(Beginning of DATA SHOWN)
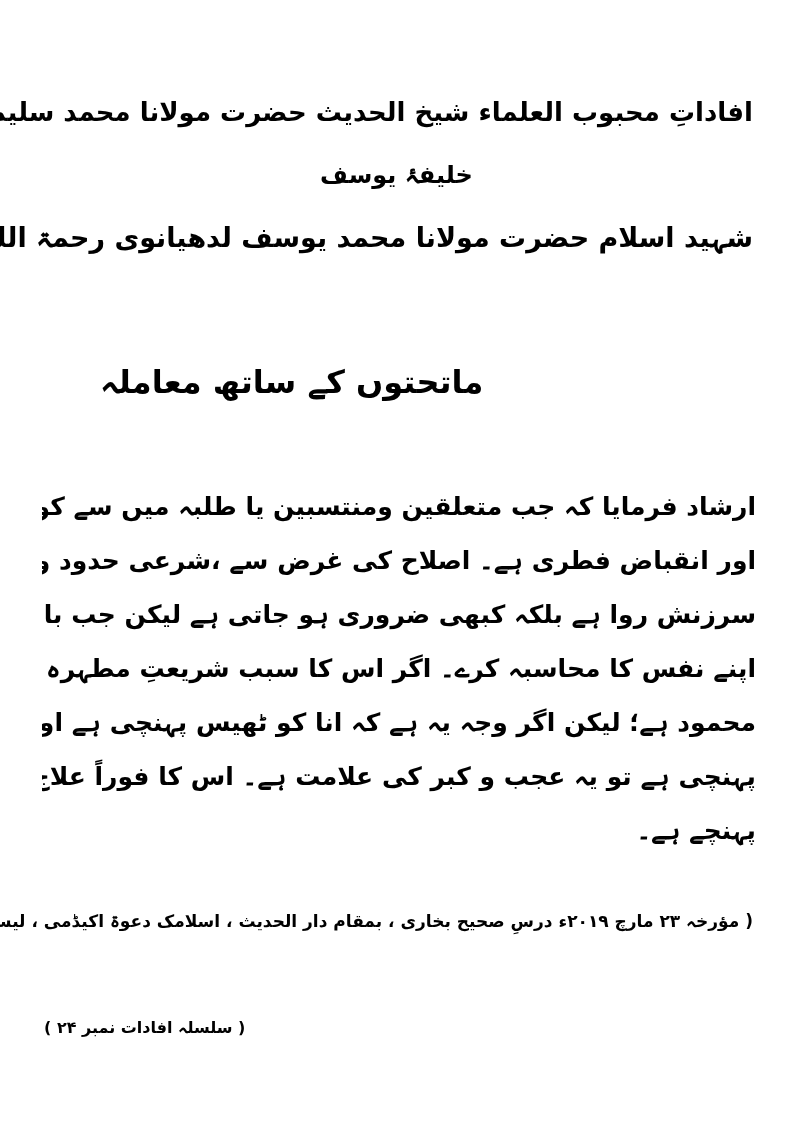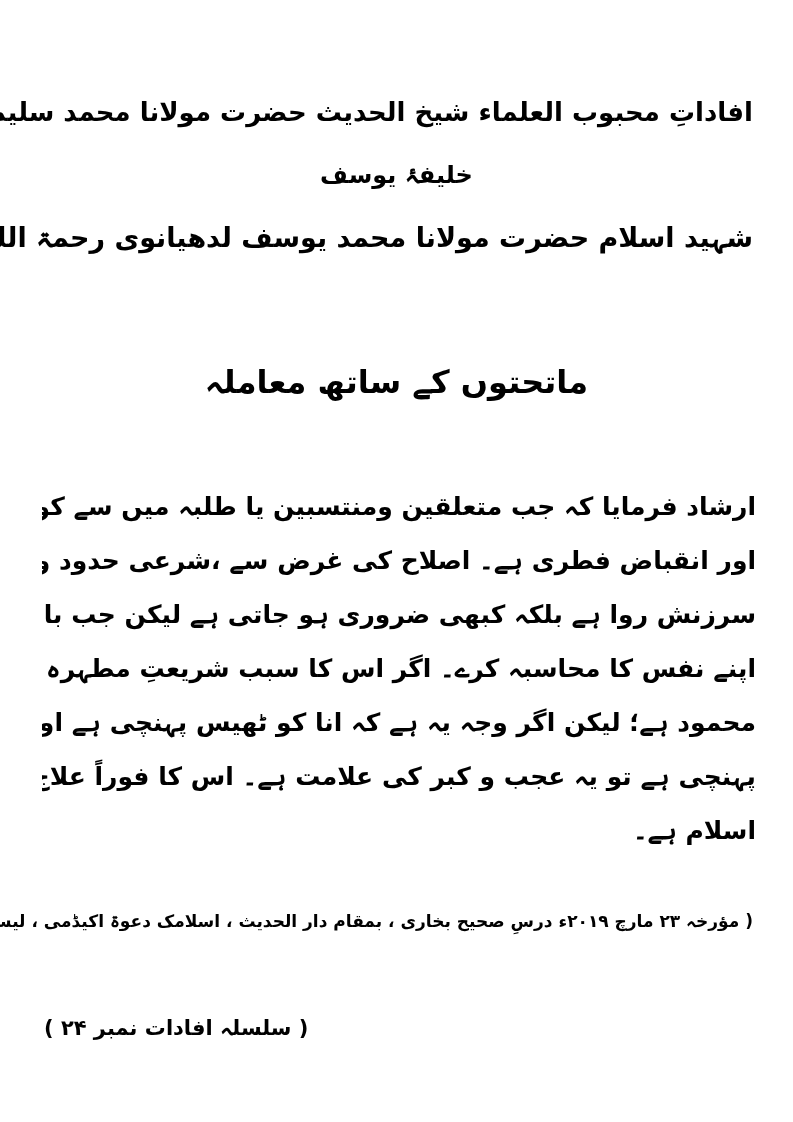--- a/index.html
+++ b/index.html
@@ -44,7 +44,7 @@
       left: 100px;
       width: 593px;
       top: 358px;
-      text-align: center;
+      text-align: left;
       font-weight: bold;
       font-size: 32px;
       line-height: 48px;

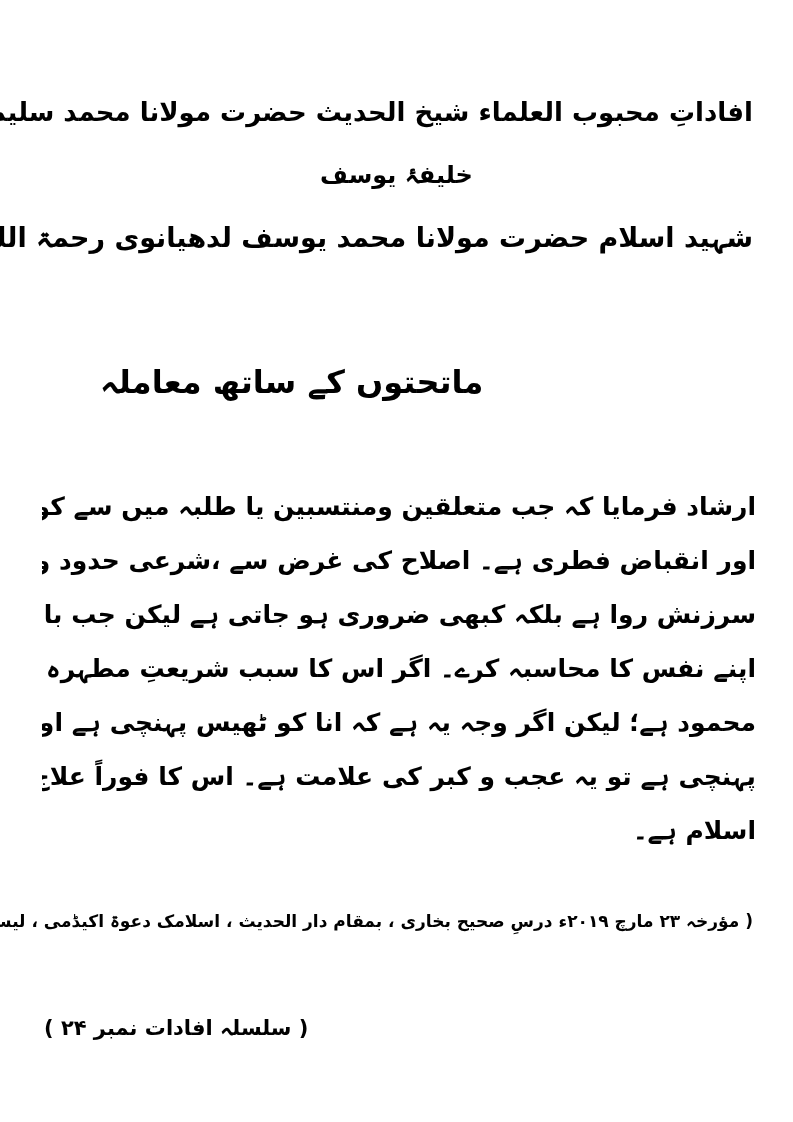--- a/index.html
+++ b/index.html
@@ -112,7 +112,7 @@
     <span class="body-line">اپنے نفس کا محاسبہ کرے۔ اگر اس کا سبب شریعتِ مطہرہ کی خلاف ورزی یا اصلاح ہے تو</span>
     <span class="body-line">محمود ہے؛ لیکن اگر وجہ یہ ہے کہ انا کو ٹھیس پہنچی ہے اور اپنے نفس کی مزعومہ عظمت کو زک</span>
     <span class="body-line">پہنچی ہے تو یہ عجب و کبر کی علامت ہے۔ اس کا فوراً علاج کرے ورنہ سخت محرومی و وبال کا</span>
-    <span class="body-line last">اسلام ہے۔</span>
+    <span class="body-line last">پہنچے ہے۔</span>
   </div>
 
   <div class="source-note rtl">( مؤرخہ ۲۳ مارچ ۲۰۱۹ء درسِ صحیح بخاری ، بمقام دار الحدیث ، اسلامک دعوۃ اکیڈمی ، لیسٹر ، برطانیہ )</div>

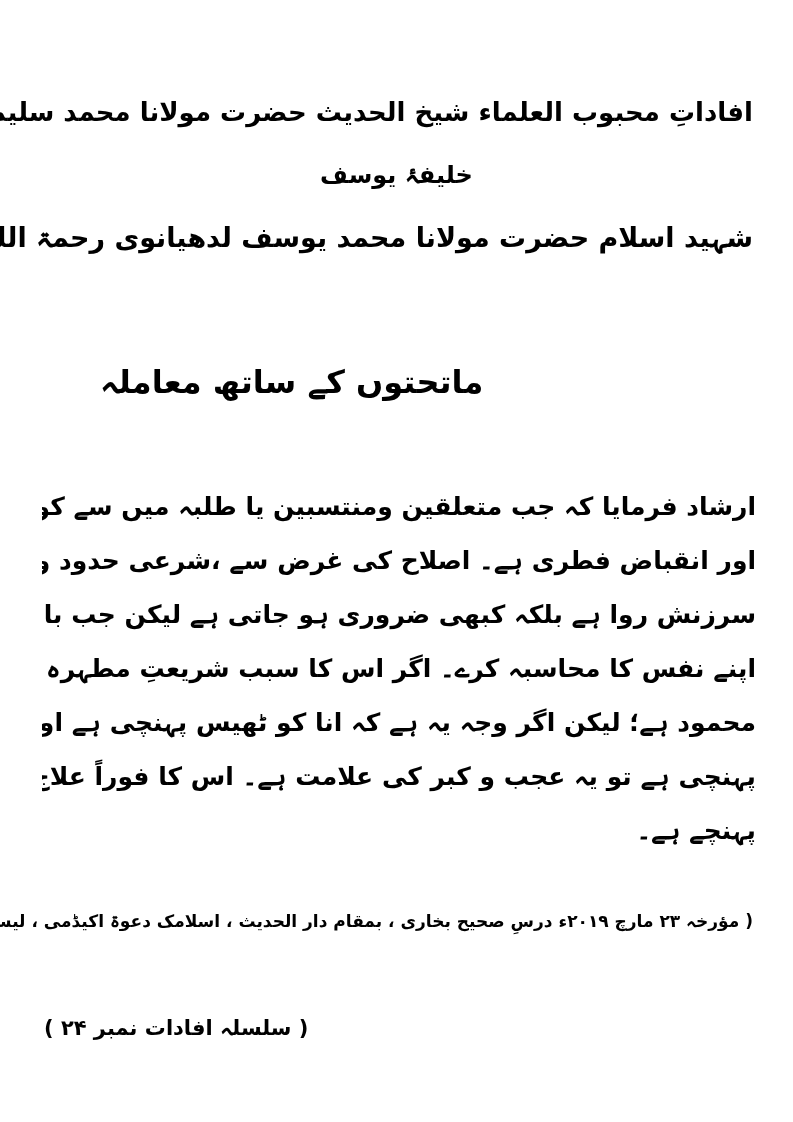--- a/index.html
+++ b/index.html
@@ -88,7 +88,7 @@
       left: 44px;
       top: 1013px;
       font-weight: bold;
-      font-size: 21px;
+      font-size: 16px;
       line-height: 30px;
       white-space: nowrap;
       text-align: center;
(End of DATA SHOWN)
All lines above that contain the word "text" are to be copied.

-      text-align: center;
+      text-align: left;
       text-align: center;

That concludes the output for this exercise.